- [Activity] Only one stretch of the material below is wanted: everything from the line containing "-118,7 +118,7 @@" down to the line containing "-126,7 +126,6 @@", both ends included. Repeat it exactly and skip the pictures.

- [Dataset records]
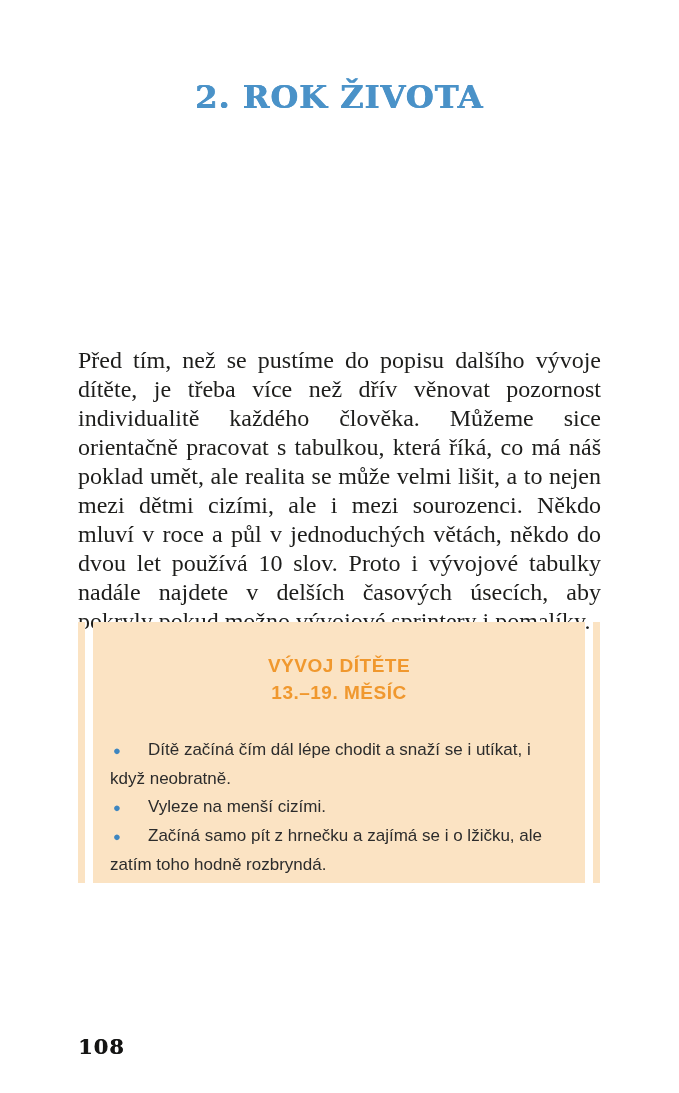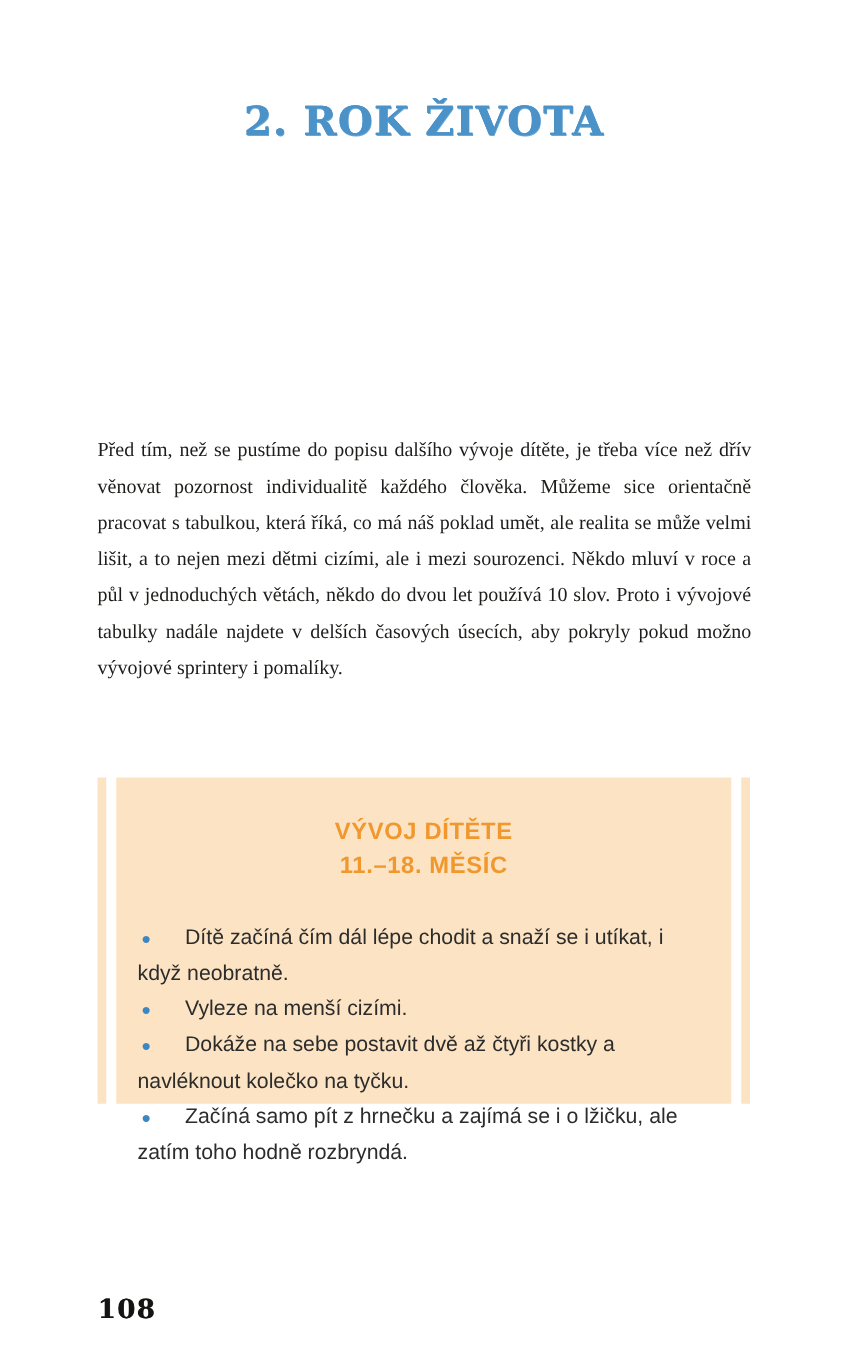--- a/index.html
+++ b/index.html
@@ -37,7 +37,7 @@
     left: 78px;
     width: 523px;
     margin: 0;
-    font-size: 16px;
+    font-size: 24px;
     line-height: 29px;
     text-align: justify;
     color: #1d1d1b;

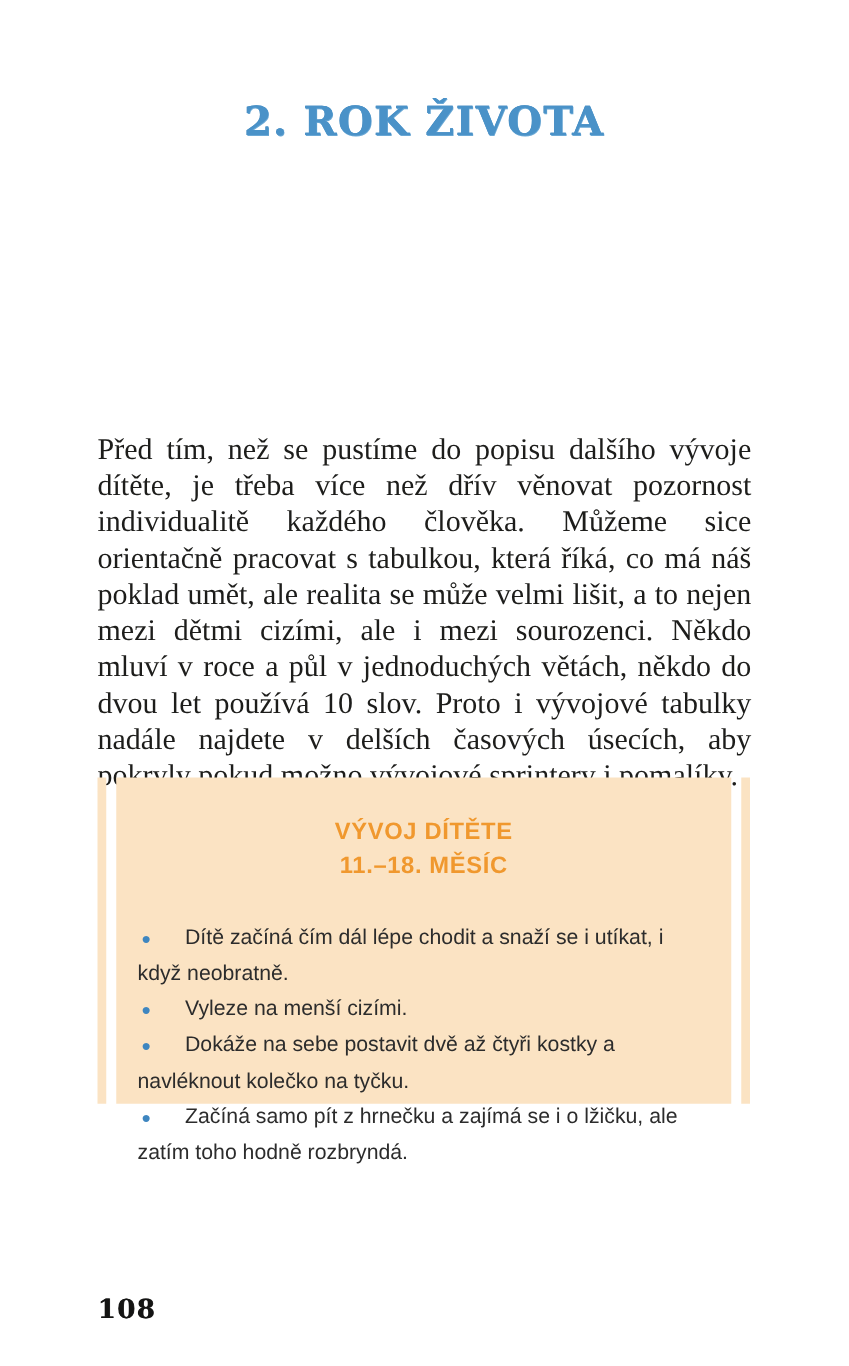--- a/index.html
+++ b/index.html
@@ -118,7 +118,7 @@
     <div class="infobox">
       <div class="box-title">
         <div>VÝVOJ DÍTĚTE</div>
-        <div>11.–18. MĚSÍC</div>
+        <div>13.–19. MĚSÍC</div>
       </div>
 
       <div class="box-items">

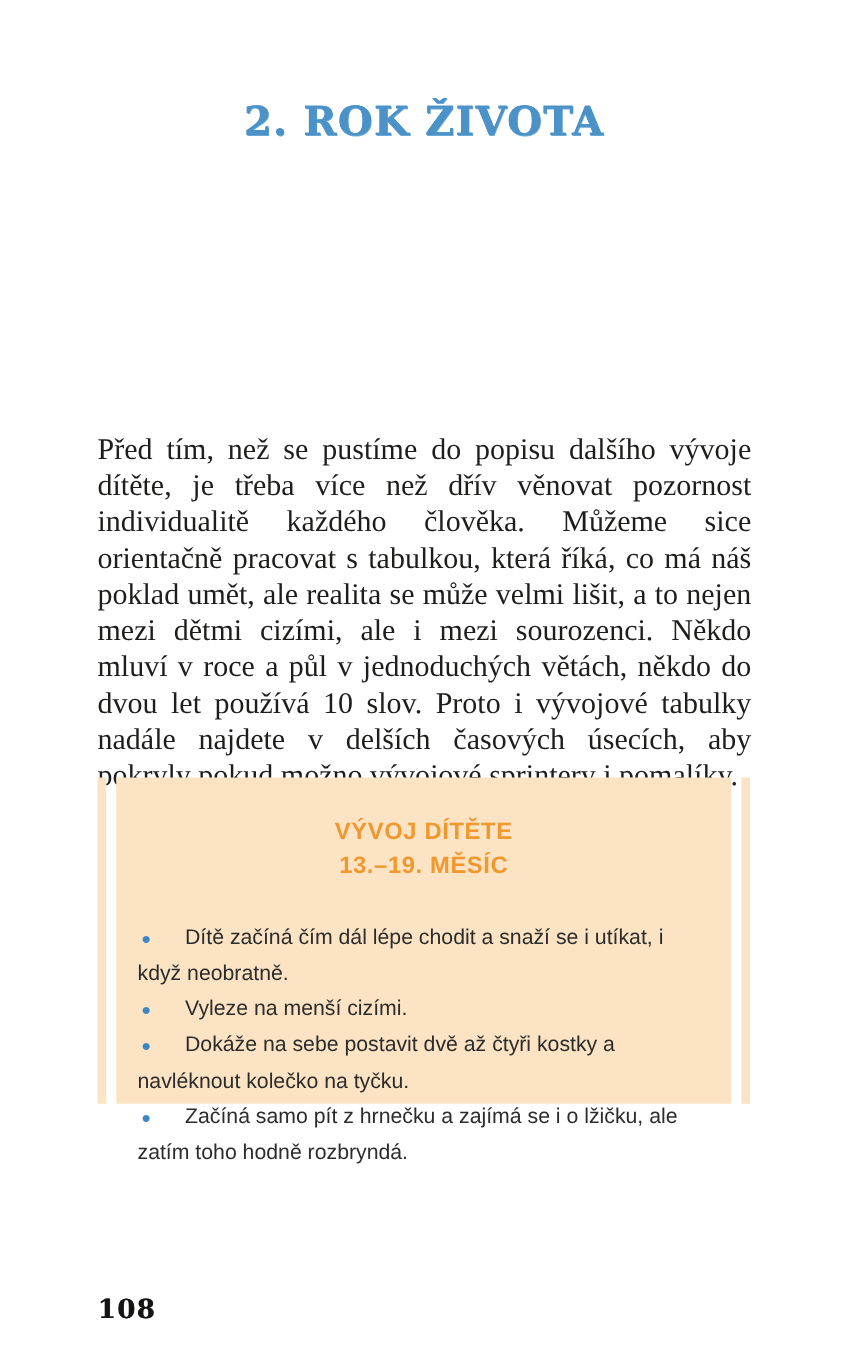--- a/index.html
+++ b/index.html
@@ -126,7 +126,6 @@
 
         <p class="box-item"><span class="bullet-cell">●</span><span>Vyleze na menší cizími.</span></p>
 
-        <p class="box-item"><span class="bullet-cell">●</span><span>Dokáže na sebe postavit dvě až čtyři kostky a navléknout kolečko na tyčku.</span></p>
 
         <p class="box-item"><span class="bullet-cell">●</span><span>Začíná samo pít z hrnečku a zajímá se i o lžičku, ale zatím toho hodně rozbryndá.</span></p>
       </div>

* * *

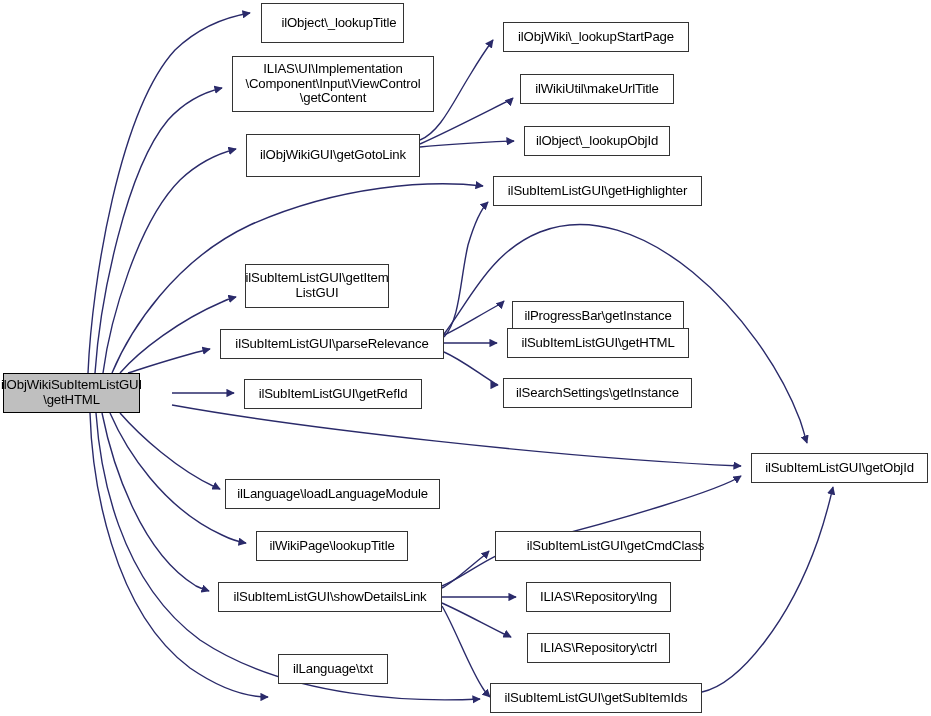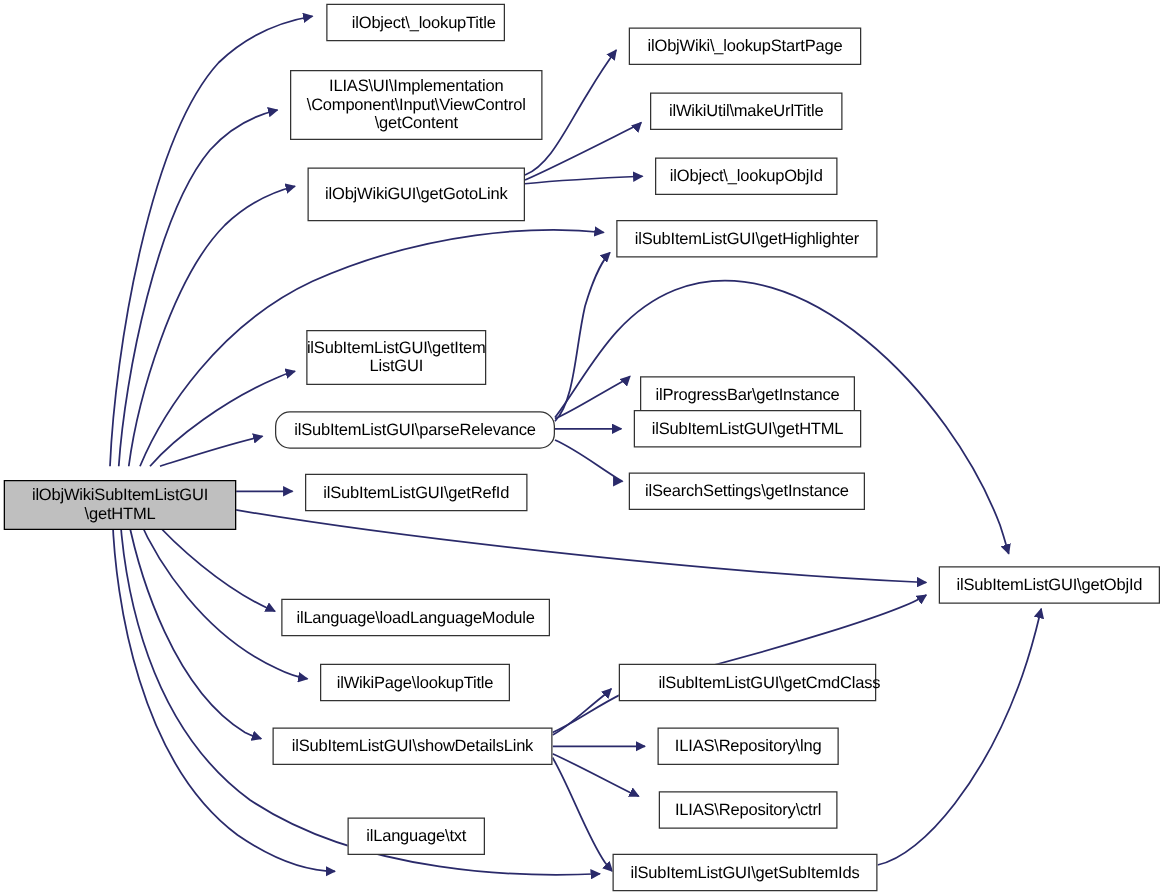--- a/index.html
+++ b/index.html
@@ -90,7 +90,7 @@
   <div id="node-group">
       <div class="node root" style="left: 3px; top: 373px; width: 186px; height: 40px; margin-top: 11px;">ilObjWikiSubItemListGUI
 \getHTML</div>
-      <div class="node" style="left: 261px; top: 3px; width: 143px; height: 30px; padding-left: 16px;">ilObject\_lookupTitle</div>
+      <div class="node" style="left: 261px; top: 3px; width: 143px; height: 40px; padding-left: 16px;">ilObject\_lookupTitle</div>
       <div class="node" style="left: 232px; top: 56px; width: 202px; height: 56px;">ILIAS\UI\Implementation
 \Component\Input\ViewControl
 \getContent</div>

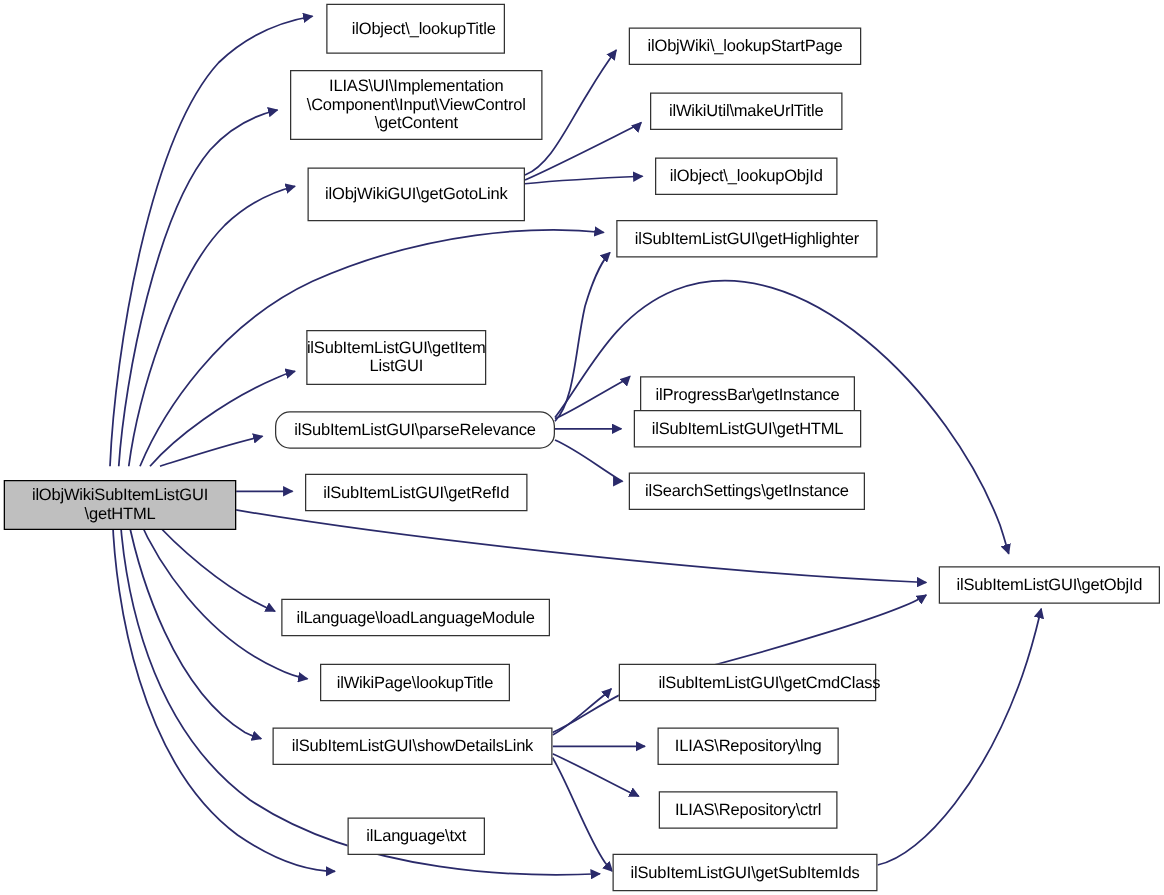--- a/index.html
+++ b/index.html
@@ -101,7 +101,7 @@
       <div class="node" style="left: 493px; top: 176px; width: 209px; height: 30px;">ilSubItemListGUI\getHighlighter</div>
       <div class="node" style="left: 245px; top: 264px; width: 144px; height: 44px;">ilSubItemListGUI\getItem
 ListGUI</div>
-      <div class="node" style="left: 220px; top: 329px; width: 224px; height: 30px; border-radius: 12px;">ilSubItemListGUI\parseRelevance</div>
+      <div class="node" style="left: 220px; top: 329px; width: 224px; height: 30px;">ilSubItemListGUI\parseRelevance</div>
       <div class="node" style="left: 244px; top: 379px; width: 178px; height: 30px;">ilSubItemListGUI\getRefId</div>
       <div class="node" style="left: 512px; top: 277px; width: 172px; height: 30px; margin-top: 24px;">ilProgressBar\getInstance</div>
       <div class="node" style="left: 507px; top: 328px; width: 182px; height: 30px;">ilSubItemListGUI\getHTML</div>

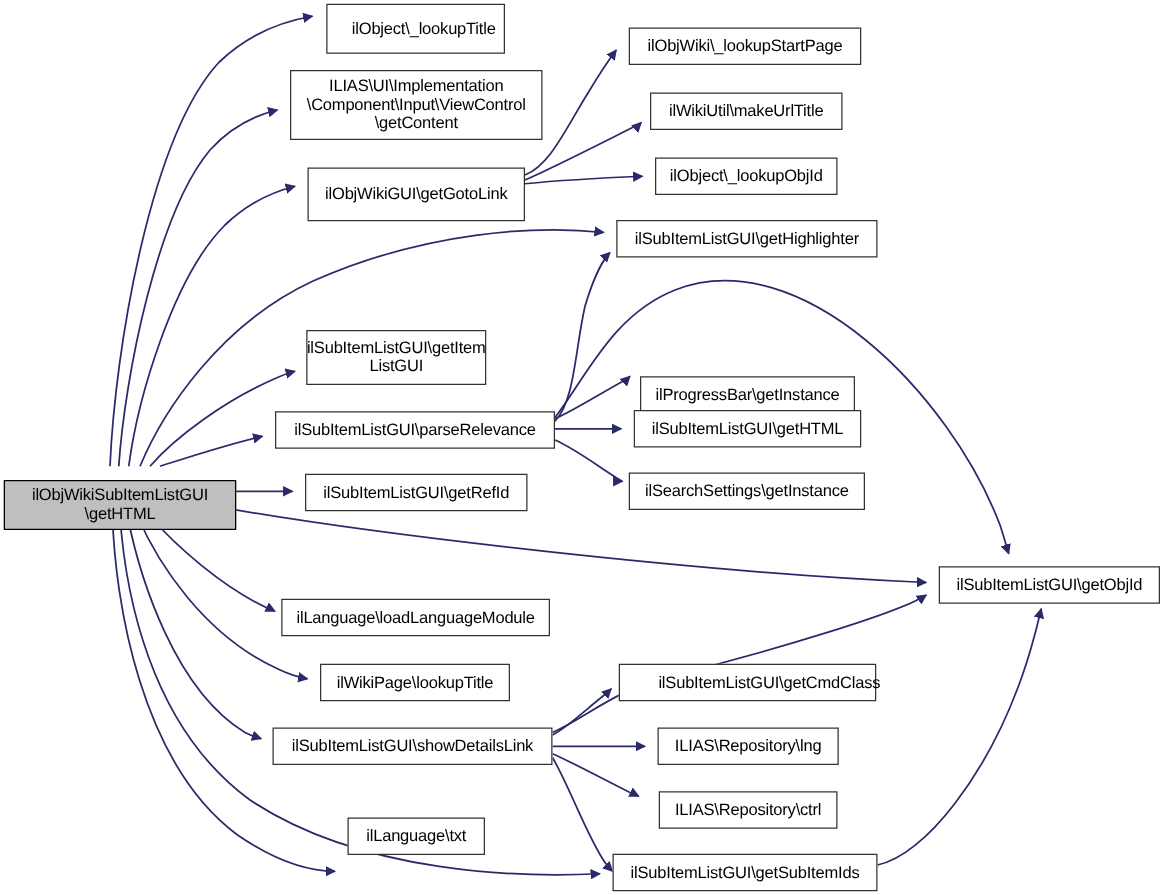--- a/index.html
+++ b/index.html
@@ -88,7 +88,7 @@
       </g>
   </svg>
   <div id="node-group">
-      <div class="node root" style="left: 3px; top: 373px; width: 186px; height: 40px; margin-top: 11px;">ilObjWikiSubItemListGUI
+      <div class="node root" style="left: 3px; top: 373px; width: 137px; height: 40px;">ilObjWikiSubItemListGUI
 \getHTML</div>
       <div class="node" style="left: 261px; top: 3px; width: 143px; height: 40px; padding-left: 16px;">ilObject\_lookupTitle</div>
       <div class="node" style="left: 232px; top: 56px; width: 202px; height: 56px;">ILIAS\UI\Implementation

- [Completed exercise]
@@ -118,7 +118,7 @@
     <div class="infobox">
       <div class="box-title">
         <div>VÝVOJ DÍTĚTE</div>
-        <div>11.–18. MĚSÍC</div>
+        <div>13.–19. MĚSÍC</div>
       </div>
 
       <div class="box-items">

--- a/index.html
+++ b/index.html
@@ -126,7 +126,6 @@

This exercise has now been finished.